(ENTRIES PROVIDED begins)

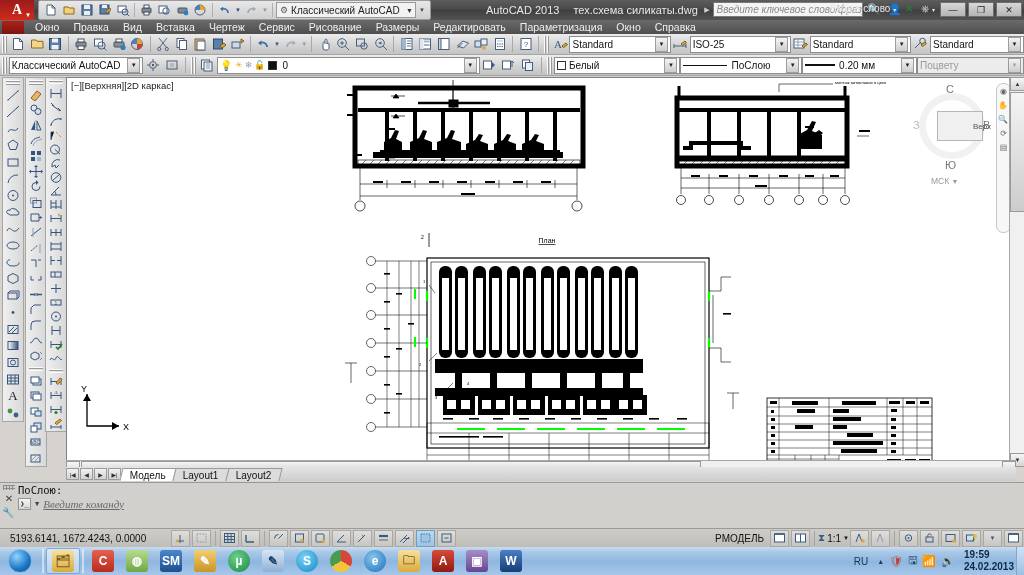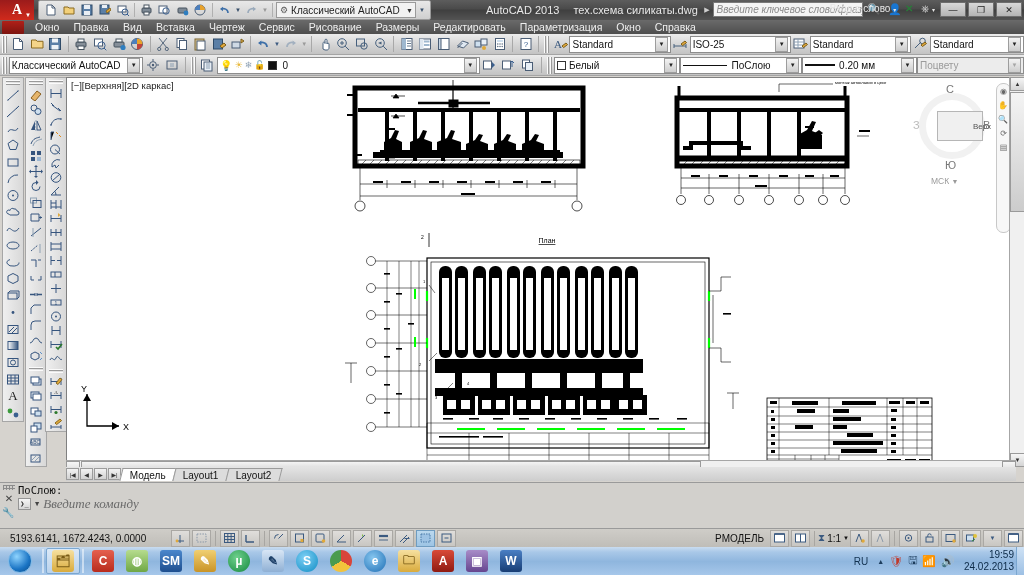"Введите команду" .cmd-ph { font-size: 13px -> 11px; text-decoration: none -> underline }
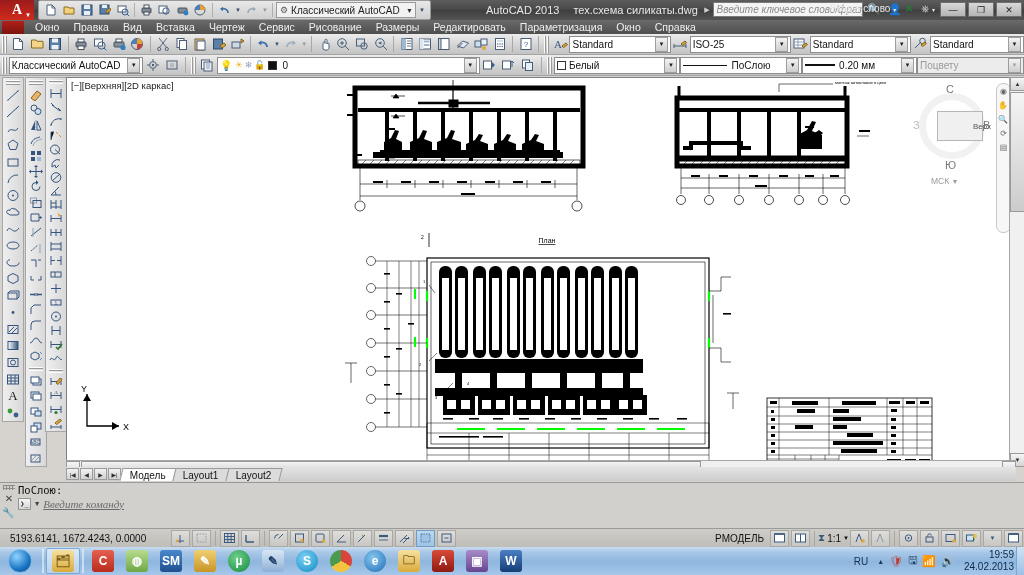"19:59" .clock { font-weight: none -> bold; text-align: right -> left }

(ENTRIES PROVIDED ends)
(ENTRIES PROVIDED begins)

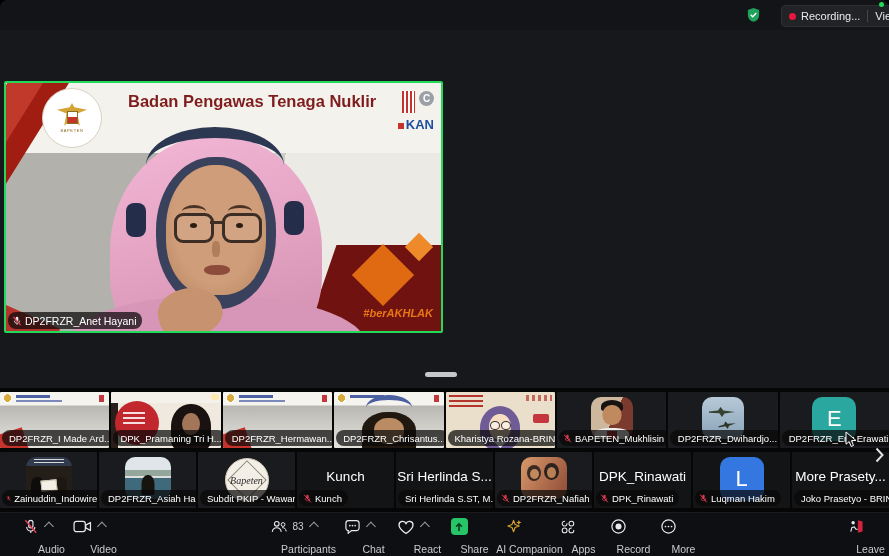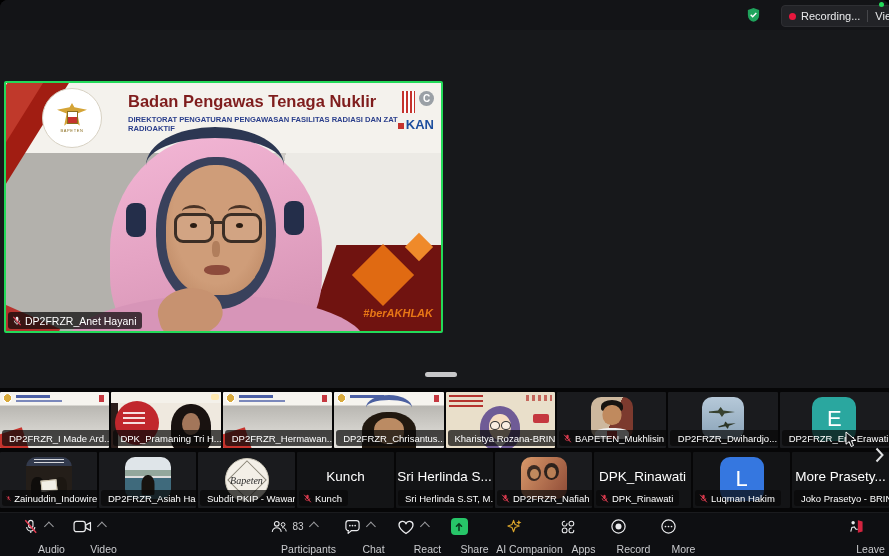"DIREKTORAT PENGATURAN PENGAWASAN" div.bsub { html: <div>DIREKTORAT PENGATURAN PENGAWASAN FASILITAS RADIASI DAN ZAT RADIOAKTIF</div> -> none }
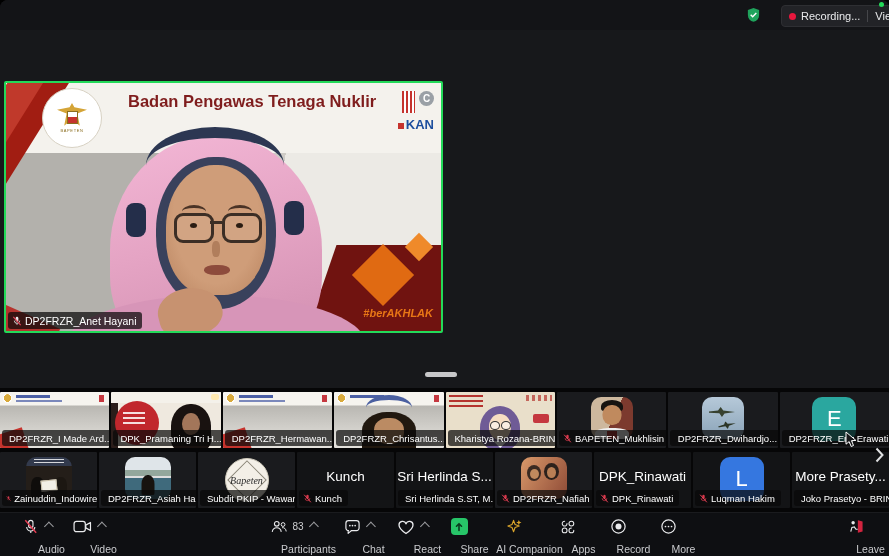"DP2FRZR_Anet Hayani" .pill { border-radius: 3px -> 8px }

(ENTRIES PROVIDED ends)
(ENTRIES PROVIDED begins)

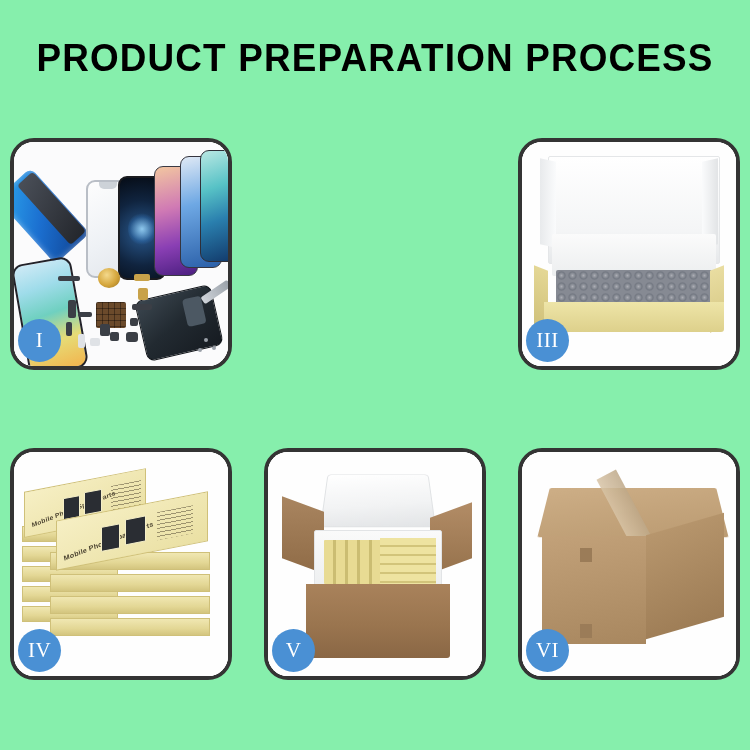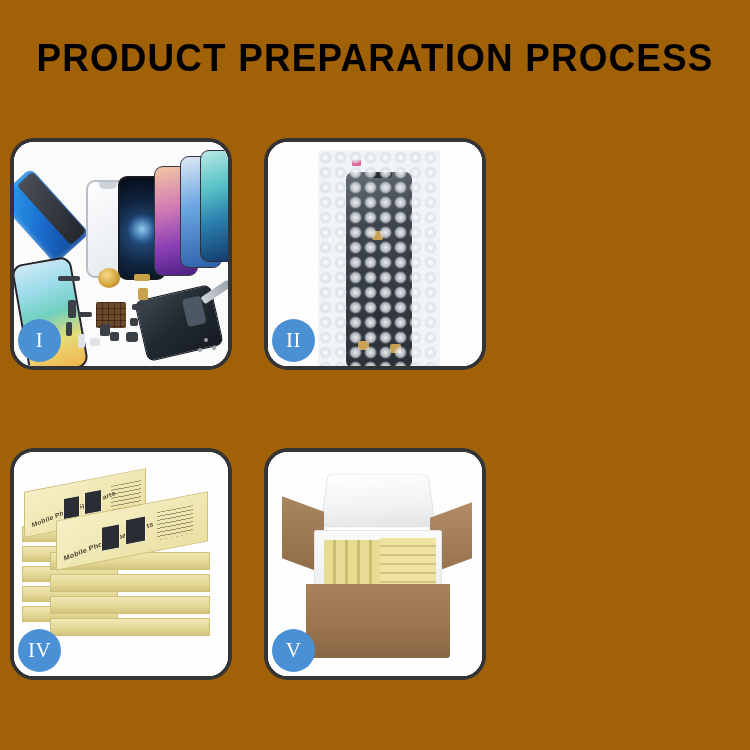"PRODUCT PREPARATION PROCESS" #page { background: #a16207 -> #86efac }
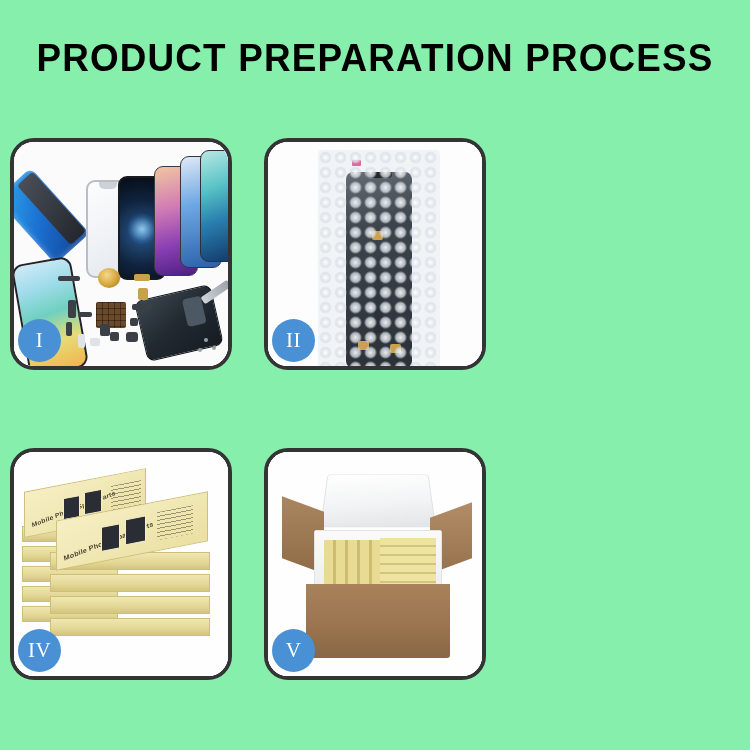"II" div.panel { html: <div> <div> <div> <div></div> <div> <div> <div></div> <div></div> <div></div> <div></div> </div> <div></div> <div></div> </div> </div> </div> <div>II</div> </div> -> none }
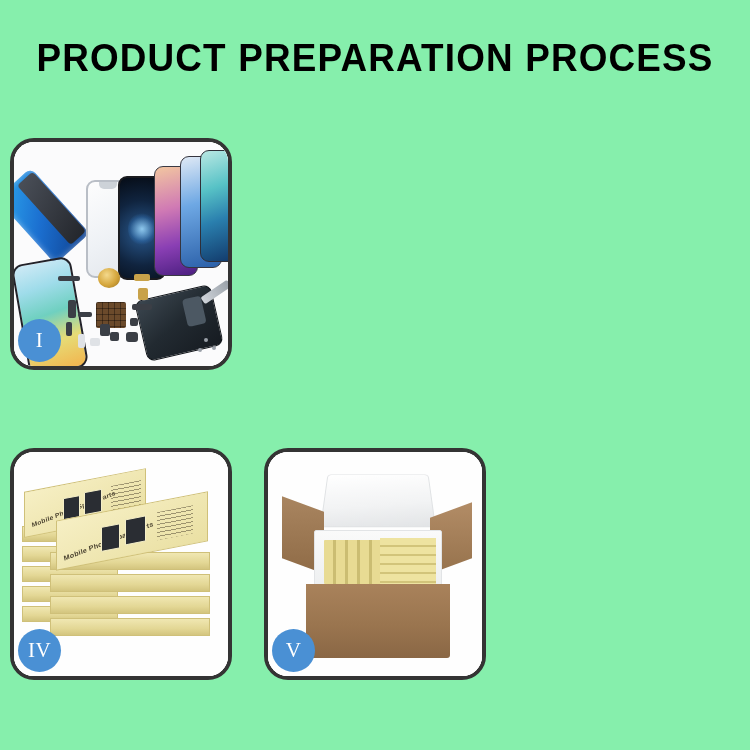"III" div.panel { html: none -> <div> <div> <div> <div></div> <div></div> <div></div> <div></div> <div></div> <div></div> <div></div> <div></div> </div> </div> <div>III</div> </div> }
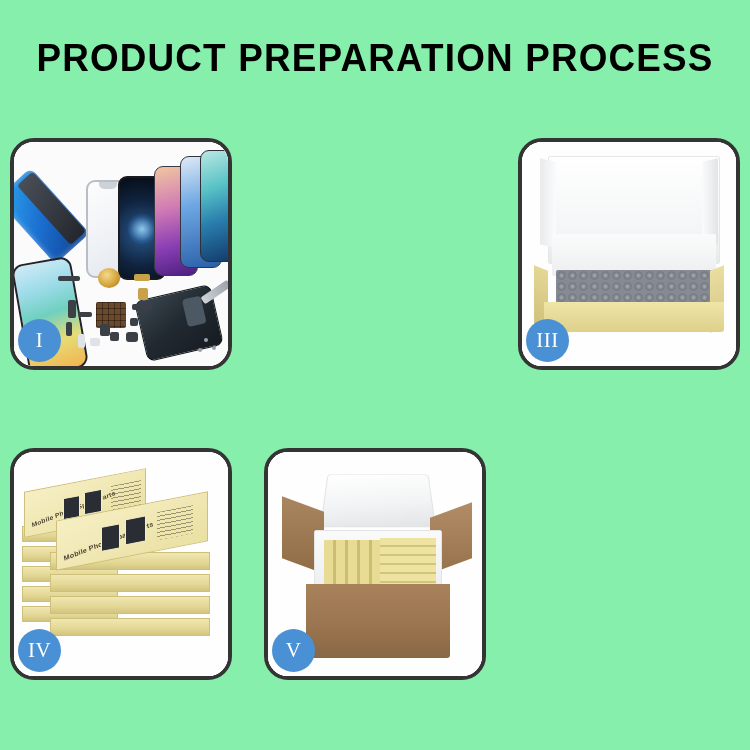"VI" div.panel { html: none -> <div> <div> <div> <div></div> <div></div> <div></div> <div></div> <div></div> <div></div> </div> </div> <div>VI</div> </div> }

(ENTRIES PROVIDED ends)

→ ACTIVITY
Each line from the one that contains "html: <div>DIREKTORAT PENGATURAN" down to the one that contains "border-radius: 3px ->" is to be returned exactly as it stands above, both ends included, with pictures removed.

→ YOUR SOLUTION
"DIREKTORAT PENGATURAN PENGAWASAN" div.bsub { html: <div>DIREKTORAT PENGATURAN PENGAWASAN FASILITAS RADIASI DAN ZAT RADIOAKTIF</div> -> none }
"DP2FRZR_Anet Hayani" .pill { border-radius: 3px -> 8px }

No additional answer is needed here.